DeMarcus Cousins will make his Golden State Warriors debut on Friday. Our NBA.com staff discussed what we are most intrigued to see in his first game with the defending two-time NBA Champions.
Gilbert McGregor (@GMcGregor21): I'm excited to see how well he plays off the team's other star players.
In his last three games with the New Orleans Pelicans (including the one in which he sustained his devastating injury), Cousins averaged 25.0 points, 16.3 rebounds and 8.7 assists per game - all while connecting on nearly 39 percent of his six 3-point attempts per game.
It was fair to say he was just starting to get the hang of the whole playing alongside Anthony Davis thing.
Fast forward a year later, and Cousins gets to share the floor with two of the league's top five players in addition to two more elite talents. While rust will certainly be a factor, it's an exciting prospect to think about how great of an impact taking the floor with those guys will be; teams can't guard Cousins like they once did and he'll find himself in advantageous situations because of the respect owed to Stephen Curry, Kevin Durant and Klay Thompson and the ways Draymond Green can set him up.
Cousins' return should be impressive because the players around him will elevate his game and minimize the rust.
Micah Adams (@MicahAdams13): Will Cousins be a part of Golden State's clutch-time lineup? And if so, is this ultimately the end of the "Death Lineup"?
For years, we've grown accustomed to the Warriors going small when it matters the most with Andre Iguodala joining Stephen Curry, Klay Thompson, Kevin Durant and Draymond Green.

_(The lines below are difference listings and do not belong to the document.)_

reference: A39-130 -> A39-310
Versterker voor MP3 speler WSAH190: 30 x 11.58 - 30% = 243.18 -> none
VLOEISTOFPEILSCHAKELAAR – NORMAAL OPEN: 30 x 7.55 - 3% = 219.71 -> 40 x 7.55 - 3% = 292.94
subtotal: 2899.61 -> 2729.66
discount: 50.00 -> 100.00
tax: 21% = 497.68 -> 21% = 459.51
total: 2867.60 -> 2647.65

With Cousins now in the fold, one would think there's six players for five spots assuming everyone is healthy. You have to think that Curry, Durant and Thompson are locks no matter the opponent. Does Boogie watch the end of games from the bench? Does he take Iguodala's spot? Is Green too much of an offensive liability?
It's an answer we probably won't know for sure until the postseason as Steve Kerr will likely tinker and experiment with various looks until then.
Kyle Irving (@KyleIrv_): I'm looking forward to the Warriors' shot distribution.
Right now it's as even and sensible as can be among their top three scorers. Stephen Curry leads the team in scoring (29.5 ppg) and field goal attempts per game (20.1 FGA), followed by Kevin Durant (28.2 ppg, 19.1 FGA) and Klay Thompson (21.9 ppg, 18.8 FGA).
Their next leading scorer? Quinn Cook with 7.9 points per game on 6.6 shots. Next in line for field goal attempts per game? Draymond Green with 6.7 attempts for 6.9 points.
As you can see, their three elite scorers handle the bulk of the work on the offensive end and it's been successful enough for back-to-back championships and first place in the West to date. Now you add player like Boogie, who is ball dominant and averages 21.5 points on 16.7 field goal attempts for his career.
Last season those numbers were up to 18.0 field goal attempts good for 25.2 points per game. He'll likely be in a different role in this system, but it'll be worth monitoring how/if his touches and shot attempts take away from the Warriors' offensive Big 3.
Scott Rafferty (@crabdribbles): I'm on the same page as Gil and Kyle - I'm most excited to see how Cousins fits in with Curry, Thompson, Durant and Green.
On paper, the addition of Cousins gives the Warriors the most dominant five-man lineup in the league. He's one of the NBA's more talented big men when healthy, and he complements Golden State's All-Star core well as a shooter, roller and passer.
Cousins even gives them an answer to Houston's switch-everything scheme that gave them trouble in last season's playoffs, as he has the tools to punish the likes of Chris Paul and Eric Gordon on switches in ways Durant couldn't. Durant is an incredibly efficient scorer with his back to the basket, but Cousins is a more physical post player who consistently ranks near the top of the league in fouls drawn.
There is, however, a possibility that it doesn't work out as planned. Beyond the significant injury that he's coming back from, Cousins is a high usage player who turns the ball over at a high rate.
The combination could be what holds them back from reaching their full potential, although I'm of the train of thought that it won't.